In effetti, i contadini, che rappresentavano la stragrande maggioranza della comunità erano quelli che lavoravano, che producevano, che pagavano le tasse, mentre i nobili viventi, come venivano chiamati, perché non avevano bisogno di lavorare per vivere, erano coloro che amministravano il paese, detenevano gran parte della ricchezza e, quasi sempre, le loro famiglie risiedevano a Benevento o a Napoli.

 

Gli Amministratori, che si identificavano con i nobili e i possidenti, non erano per niente interessati all’apertura delle scuole per le quali dovevano provvedere a tutto, dall’inchiostro, al fitto delle aule ai carboni per il riscaldamento, allo stipendio dei maestri, per cui spesso le scuole non venivano aperte perchĂ© le casse del Comune, dicevano, erano sempre deficitarie.                                

In simile situazione, è chiaro che non vi era spazio per creare le condizioni minime per un’istruzione popolare, tra l’altro anche i contadini non sempre ne capivano l’importanza, anzi, a volte, veniva vista con sospetto perché i figli, col loro lavoro, contribuivano alla povera economia familiare.

In effetti, lo stato della scuola pubblica sia nel Regno di Napoli che nel Ducato di Benevento era catastrofico, o per meglio dire era quasi inesistente e tale stato si protrasse fino alla vigilia del 1860 e, ancora, per molti decenni dopo dell’Unità dove la scuola primaria mancava del tutto e laddove esisteva, era spesso senza alunni, e quando anche ci fossero stati gli alunni, essi non avrebbero ricevuto nessuna istruzione, se non nella dottrina cristiana e nelle sole arti donnesche, perché non vi erano i maestri per poter insegnare, al di fuori dei parroci dei vari Comuni che, non sempre, erano disponibili

Proibitiva era la situazione, poi, per l’istruzione delle fanciulle perché non vi erano donne in grado di poter insegnare alcunché, al di fuori dei lavori donneschi.

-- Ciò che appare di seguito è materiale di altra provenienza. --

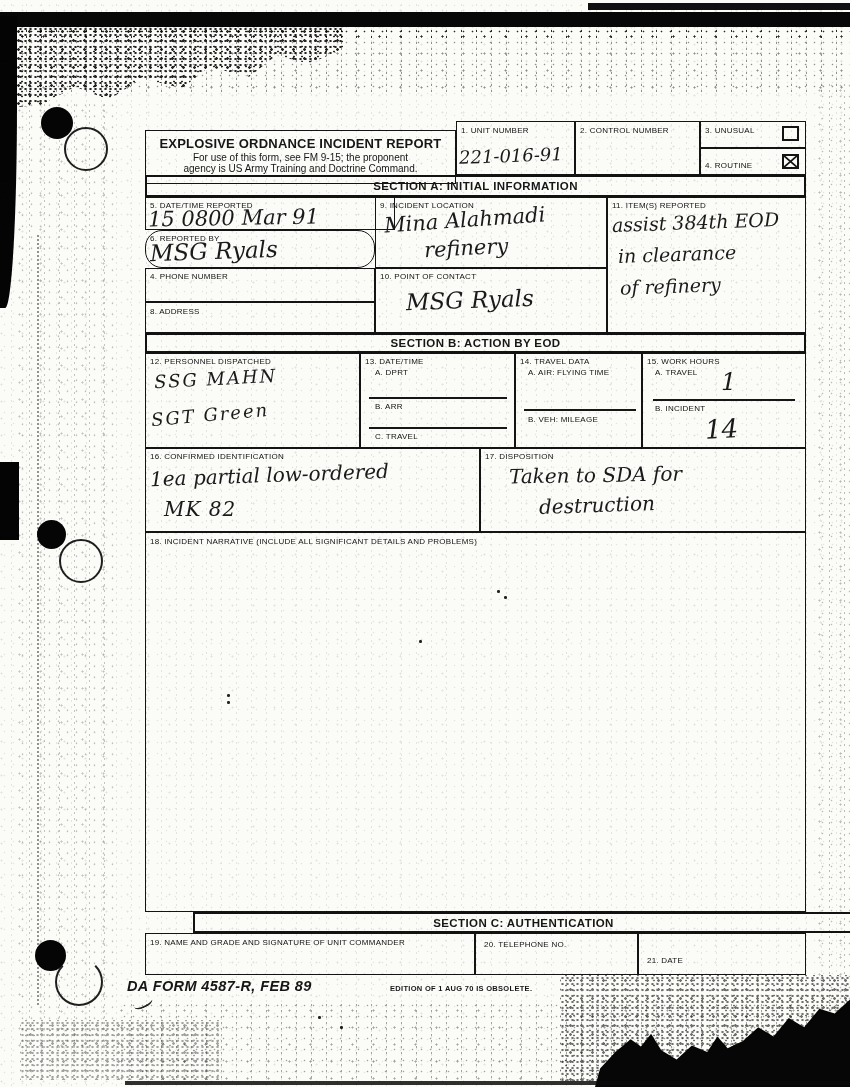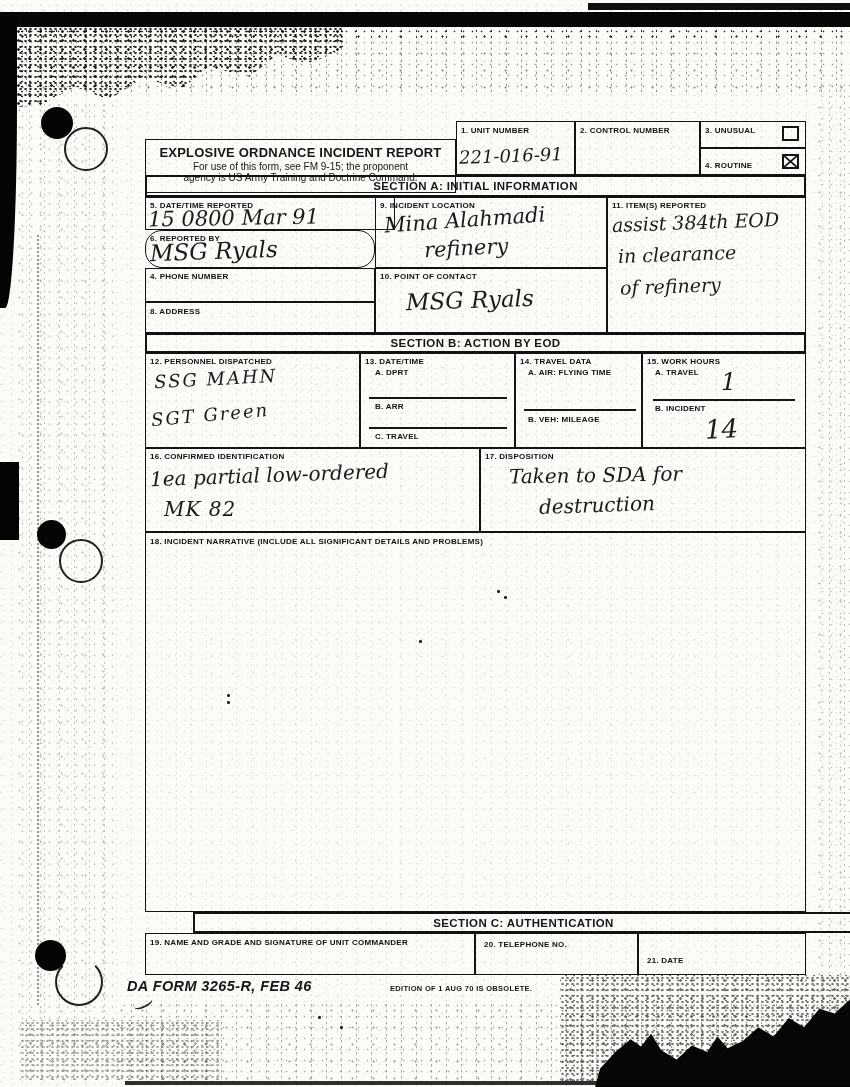--- a/index.html
+++ b/index.html
@@ -7,7 +7,7 @@
        font-family:"Liberation Sans", sans-serif;color:#161616;}
   
   .cell{position:absolute;box-sizing:border-box;border:1.5px solid #141414;background:transparent;z-index:2;}
-  .lbl{position:absolute;font-size:8px;font-weight:bold;letter-spacing:.25px;color:#111;white-space:nowrap;}
+  .lbl{position:absolute;font-size:8px;font-weight:normal;letter-spacing:.25px;color:#111;white-space:nowrap;}
   .bar{position:absolute;box-sizing:border-box;border:2px solid #121212;z-index:2;
        display:flex;align-items:center;justify-content:center;
        font-size:11.5px;font-weight:bold;letter-spacing:.4px;}

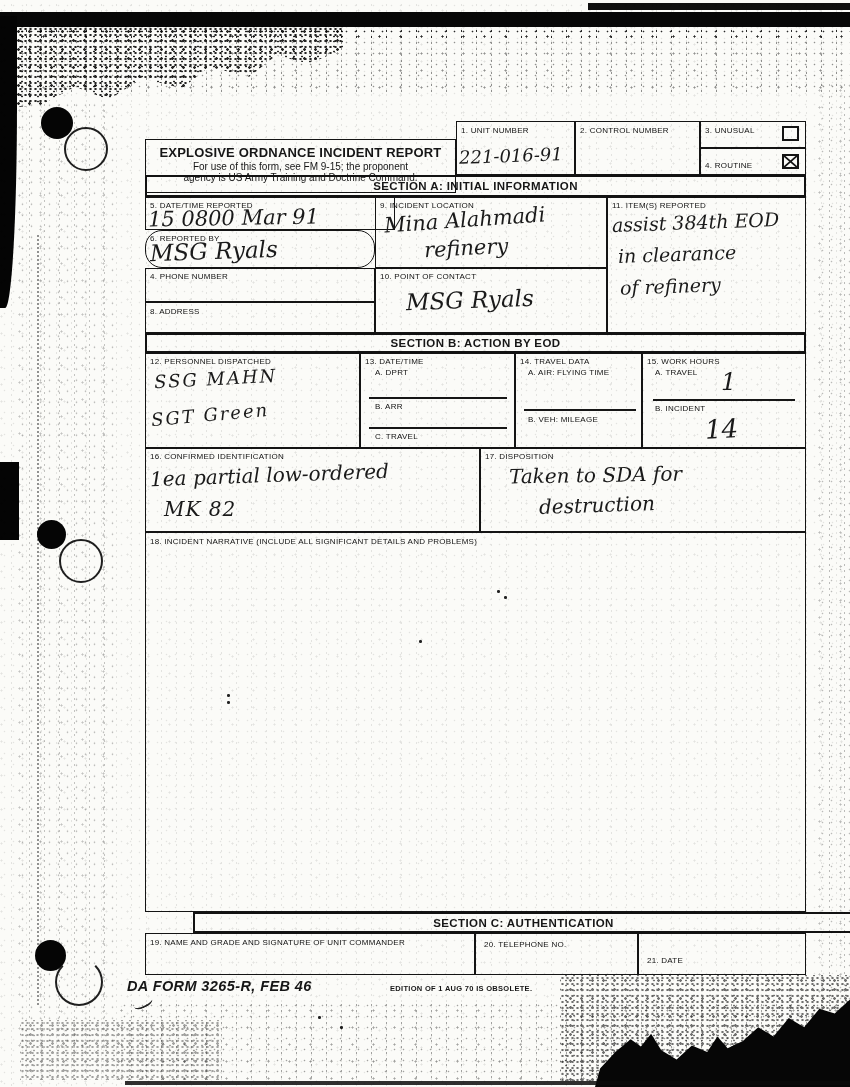--- a/index.html
+++ b/index.html
@@ -73,7 +73,7 @@
 <div class="dot" style="left:340px;top:1026px;"></div>
 <div class="sp" style="left:133px;top:998px;width:20px;height:8px;border-bottom:2px solid #222;border-radius:50%;transform:rotate(-25deg);"></div>
 
-<div class="cell" style="left:145px;top:139px;width:311px;height:54px;text-align:center;">
+<div class="cell" style="left:145px;top:130px;width:311px;height:54px;text-align:center;">
   <div style="margin-top:5px;font-size:13px;font-weight:bold;letter-spacing:.2px;">EXPLOSIVE ORDNANCE INCIDENT REPORT</div>
   <div style="font-size:10px;margin-top:1px;">For use of this form, see FM 9-15; the proponent</div>
   <div style="font-size:10px;">agency is US Army Training and Doctrine Command.</div>

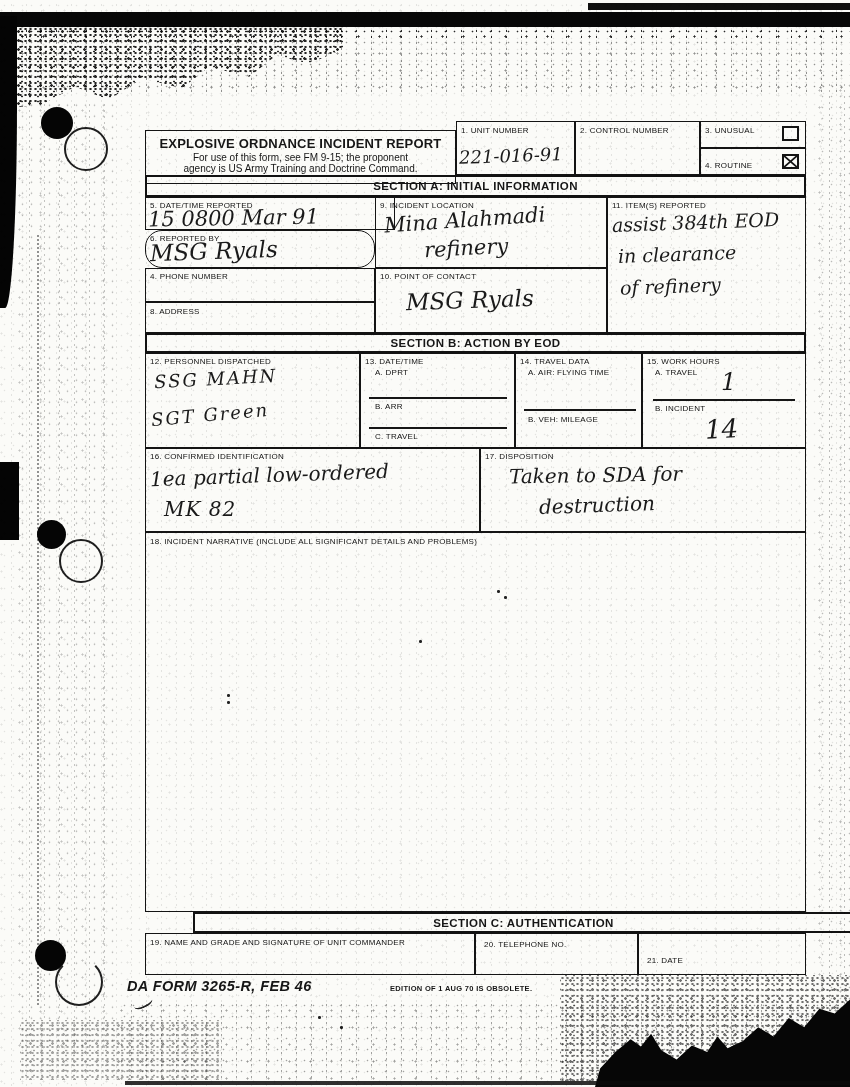--- a/index.html
+++ b/index.html
@@ -196,7 +196,7 @@
   <span class="lbl" style="left:8px;top:6px;margin-top:16px;">21. DATE</span>
 </div>
 
-<span class="footer-id" style="left:127px;top:978px;">DA FORM 3265-R, FEB 46</span>
+<span class="footer-id" style="left:127px;top:978px;">DA FORM 4587-R, FEB 89</span>
 <span class="footer-ed" style="left:390px;top:984px;">EDITION OF 1 AUG 70 IS OBSOLETE.</span>
 
 </body></html>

Con l’unità d’Italia bisogna dire che ci fu maggiore attenzione verso problemi dell’istruzione primaria, anche se l’architettura rimase, per circa un ventennio, identica a quella precedente, e perciò l’istruzione si trovò a vivere le stesse contraddizioni e difficoltà derivanti dalla mancanza di maestri in quanto erano pochissimi quelli che uscivano dalle scuole normali, che erano quelle scuole preposte alla formazione dei maestri, e che non erano presenti in tutti i capoluoghi di provincia. In effetti, con la legge Casati il popolo restava comunque una classe subalterna a cui si doveva fornire un’istruzione rudimentale, sufficiente appena a formare del buoni sudditi fedeli al Re e alla patria.

Nella nostra provincia tutto diventò ancora più difficile perché non esisteva una Scuola Normale, per cui vi fu una vera e propria emergenza educativa.

Inoltre, i Prefetti, che amministravano la provincia di Benevento, intenti nella lotta al brigantaggio, tennero in poco conto l’istruzione elementare. Senza dimenticare che qualche prefetto, calato dal Nord, aveva tanta stima per la città e la sua provincia da considerarle … un’oasi di retrogradume e di superstizione. Considerarle.

Comunque, le prime scuole ad essere aperte tra il 1860 – 1861 furono quelle serali, ad opera di Domenico Mutarelli, un protagonista della vita sociale e politica di Benevento, che ne fu il Direttore, e subito dopo un asilo infantile ad opera dell’iniziativa filantropica dovuta al barone Celestino Bosco Lucarelli che fu anche il primo sindaco della città di Benevento.